(Issue: April 2020)
Commercial Buildings Deduction Is Back
By Craig DiLouie, CLCP, LC
Craig DiLouie, CLCP, LC, principal of ZING Communications, Inc., is a consultant, analyst and reporter specializing in the lighting and electrical industries, and a regular contributor to
In late December 2019, President Trump signed the Further Consolidated Appropriations Act (HR1865) into law, which extended the Energy-Efficient Commercial Buildings Tax Deduction (CBTD) retroactively to January 1, 2018 onward to December 31, 2020. This revives a financial incentive that lighting management companies can use to promote adoption of energy-efficient lighting retrofits anywhere in the United States.
The CBTD, which was created by the Energy Policy Act of 2005, modifies Section 179D of the Federal tax code to provide an accelerated tax deduction of $0.60-$1.80/sq.ft. of installed area as an incentive to install energy-efficient interior lighting, HVAC/hot water systems, and building envelope.
The CBTD was allowed to expire several times, only to be revived. Like a zombie, the CBTD keeps coming back in appropriations bills, usually retroactively to the beginning of the current or previous year. This latest appropriations law extends it to include the years 2018-2020.
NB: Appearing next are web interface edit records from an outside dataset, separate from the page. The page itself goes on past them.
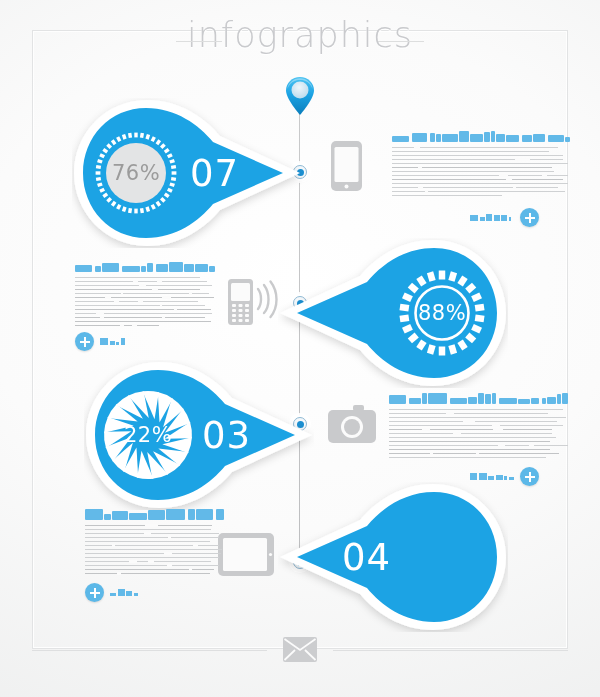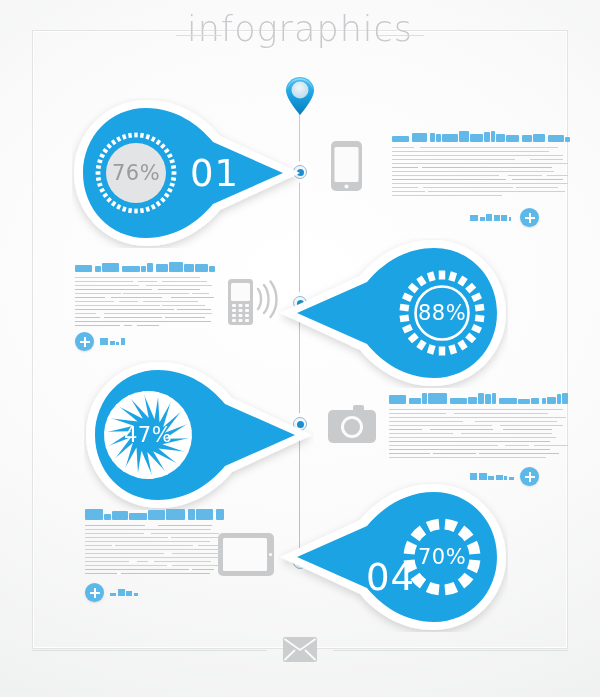--- a/index.html
+++ b/index.html
@@ -26,7 +26,7 @@
 
   
   #header{
-    position:absolute;top:8px;left:0;width:600px;text-align:center;
+    position:absolute;top:14px;left:0;width:600px;text-align:center;
   }
   #header .title{
     font-family:"DejaVu Sans", sans-serif;

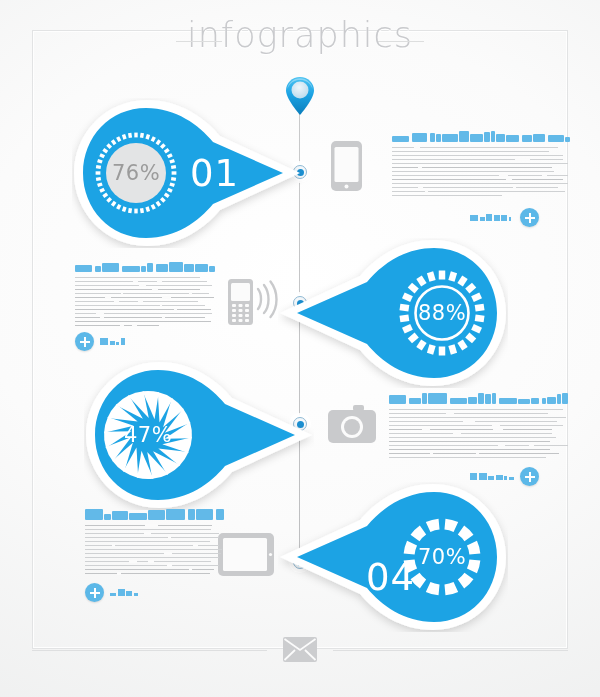--- a/index.html
+++ b/index.html
@@ -265,7 +265,7 @@
       </svg>
       <div class="pct">76%</div>
     </div>
-    <div class="num">01</div>
+    <div class="num">07</div>
   </div>
 
   <div class="drop d2">

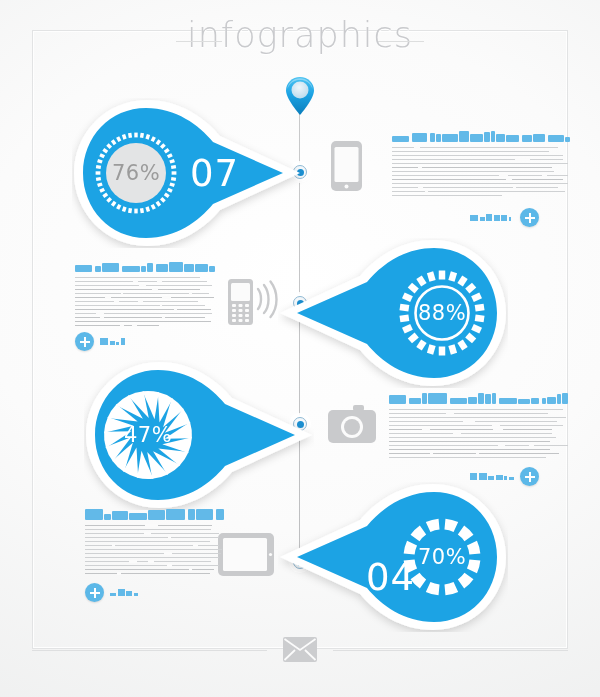--- a/index.html
+++ b/index.html
@@ -347,7 +347,7 @@
             <path d="M83.05254657347987 21.404530861178173 A44 44 0 0 1 90.35785149776561 36.0914981423675 L64.85860349864436 45.811967076231156 Z"></path>
           </g>
       </svg>
-      <div class="pct">47%</div>
+      <div class="pct">22%</div>
     </div>
   </div>
 

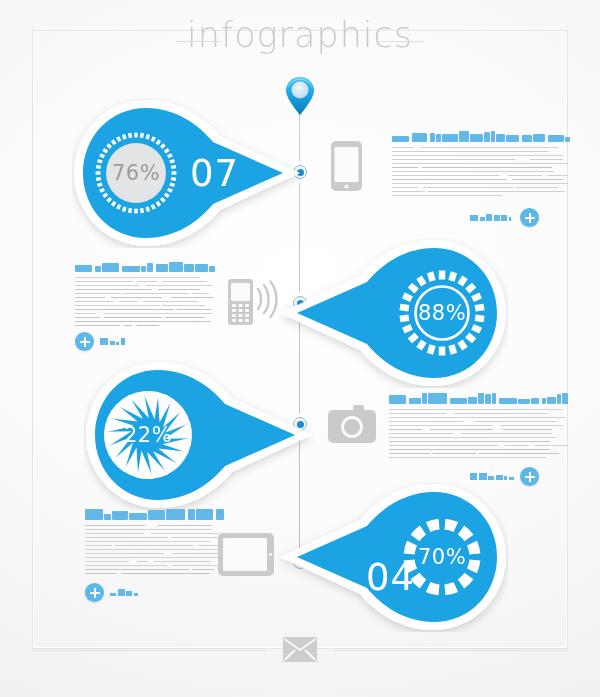--- a/index.html
+++ b/index.html
@@ -349,6 +349,7 @@
       </svg>
       <div class="pct">22%</div>
     </div>
+    <div class="num">03</div>
   </div>
 
   <div class="drop d4">

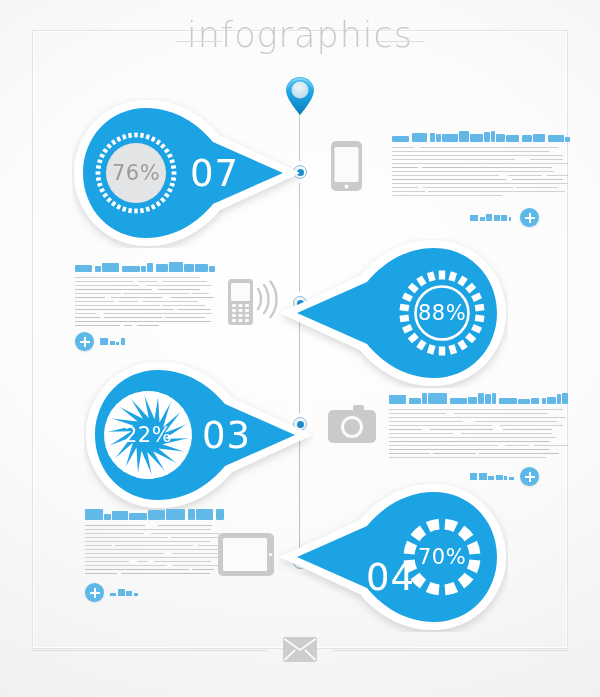--- a/index.html
+++ b/index.html
@@ -111,7 +111,7 @@
   .d3 .num{left:118px;}
   
   .d4{left:318px;top:482px;}
-  .d4 .num{left:48px;margin-top:20px;}
+  .d4 .num{left:24px;}
   .d4 .chart{left:76px;}
 
   

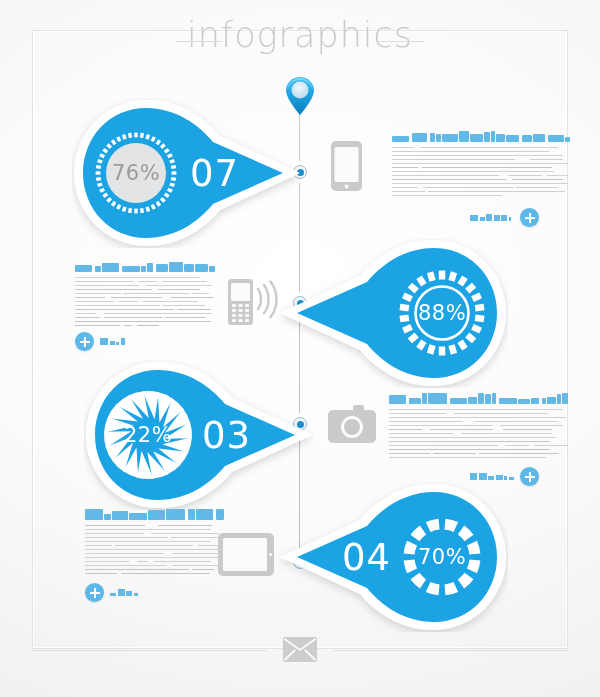--- a/index.html
+++ b/index.html
@@ -364,25 +364,6 @@
       </g>
       <path d="M156 10 C192 10 219 39 219 75 C219 111 192 140 156 140 C126 140 103 123 89 106 L19 75 L89 44 C103 27 126 10 156 10 Z" fill="#1CA3E4"></path>
     </svg>
-    <div class="chart">
-      <svg width="96" height="96" viewBox="0 0 96 96">
-        <g id="seg4" stroke="#ffffff" stroke-width="11" stroke-linecap="butt" fill="none">
-            <path d="M50.96599212353437 15.13355981060419 A33 33 0 0 1 61.864595568292586 18.05383180225421"></path>
-            <path d="M67.00184462110322 21.01982392578857 A33 33 0 0 1 74.98017607421143 28.99815537889678"></path>
-            <path d="M77.94616819774579 34.13540443170741 A33 33 0 0 1 80.8664401893958 45.03400787646564"></path>
-            <path d="M80.8664401893958 50.96599212353436 A33 33 0 0 1 77.94616819774579 61.864595568292586"></path>
-            <path d="M74.98017607421143 67.00184462110322 A33 33 0 0 1 67.00184462110322 74.98017607421143"></path>
-            <path d="M61.864595568292586 77.94616819774579 A33 33 0 0 1 50.96599212353437 80.8664401893958"></path>
-            <path d="M45.03400787646564 80.8664401893958 A33 33 0 0 1 34.1354044317074 77.94616819774578"></path>
-            <path d="M28.99815537889678 74.98017607421143 A33 33 0 0 1 21.01982392578858 67.00184462110323"></path>
-            <path d="M18.05383180225422 61.86459556829261 A33 33 0 0 1 15.13355981060419 50.96599212353436"></path>
-            <path d="M15.13355981060419 45.034007876465644 A33 33 0 0 1 18.053831802254216 34.1354044317074"></path>
-            <path d="M21.01982392578857 28.998155378896783 A33 33 0 0 1 28.998155378896772 21.01982392578858"></path>
-            <path d="M34.135404431707386 18.05383180225422 A33 33 0 0 1 45.03400787646564 15.13355981060419"></path>
-          </g>
-      </svg>
-      <div class="pct">70%</div>
-    </div>
     <div class="num">04</div>
   </div>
The CBTD is important because it allows building owners to claim a tax deduction for installed improvements in a single year instead of spread out over a period of years, as required by tax law. This is subject to a cap of $0.60/sq.ft. for installing an individual system (lighting, HVAC/hot water, building envelope) or $1.80/sq.ft. for installing all three. Whatever cost is left over is then deducted normally. If the building is publicly owned, the party or parties that created the technical specifications for the installation can claim the CBTD. Religious buildings do not qualify because religious organizations are exempt from taxation.
Now let’s get into lighting. There are two ways to get the deduction, the “normal” CBTD and the Interim Lighting Rule, which despite its misleading name has endured as a CBTD option since the beginning. To get the CBTD, interior lighting must be installed that gains sufficient energy reductions compared to a baseline, which is the ASHRAE/IES 90.1 energy standard. The CBTD was once based on the 2001 version but is now based on the 2007 version, making it more difficult to achieve. These reductions must be demonstrated using energy modeling and qualified software. Because of these requirements, the CBTD may be better suited to new construction and renovation rather than existing building upgrades.
For the latter market, the Interim Lighting Rule may be more suitable. Owners install energy-efficient interior lighting that reduces lighting power density by 25-40 percent compared to ASHRAE/IES 90.1-2007, and is rewarded with an accelerated tax deduction of up to $0.30-$0.60/sq.ft. to cover its cost. An exception is warehouses, where the new lighting must achieve a 50 percent lower LPD to gain a deduction up to $0.60/sq.ft.
Besides reducing lighting power density, the owner must also install bilevel switching controls in a majority of occupancies, which may be dimmable LED lighting. The project must achieve minimum light levels prescribed in the Ninth Edition of the IES Lighting Handbook.
After installation, per IRS Notice 2008-40, the project must be certified by a contractor or engineer properly licensed in the jurisdiction in which the building is located, and who is not in the owner’s direct employ. This party certifies the project in writing, stating it achieves the necessary energy savings, features bilevel switching, and realizes appropriate light levels. Any software can be used to calculate the energy savings. The certification letter must state the certifier’s qualifications and that the project was field-inspected in accordance with the Energy Savings Modeling and Inspection Guidelines for Commercial Building Federal Tax Deduction. Finally, the letter must list all energy-efficient lighting components, explain these features, and include the projected lighting power density.
While the CBTD has ridden a rocky road, it has endured to offer commercial building owners across the United States a strong incentive to upgrade their interior lighting systems. With today’s LED technology and dimmable drivers, lighting management companies can derive the necessary savings.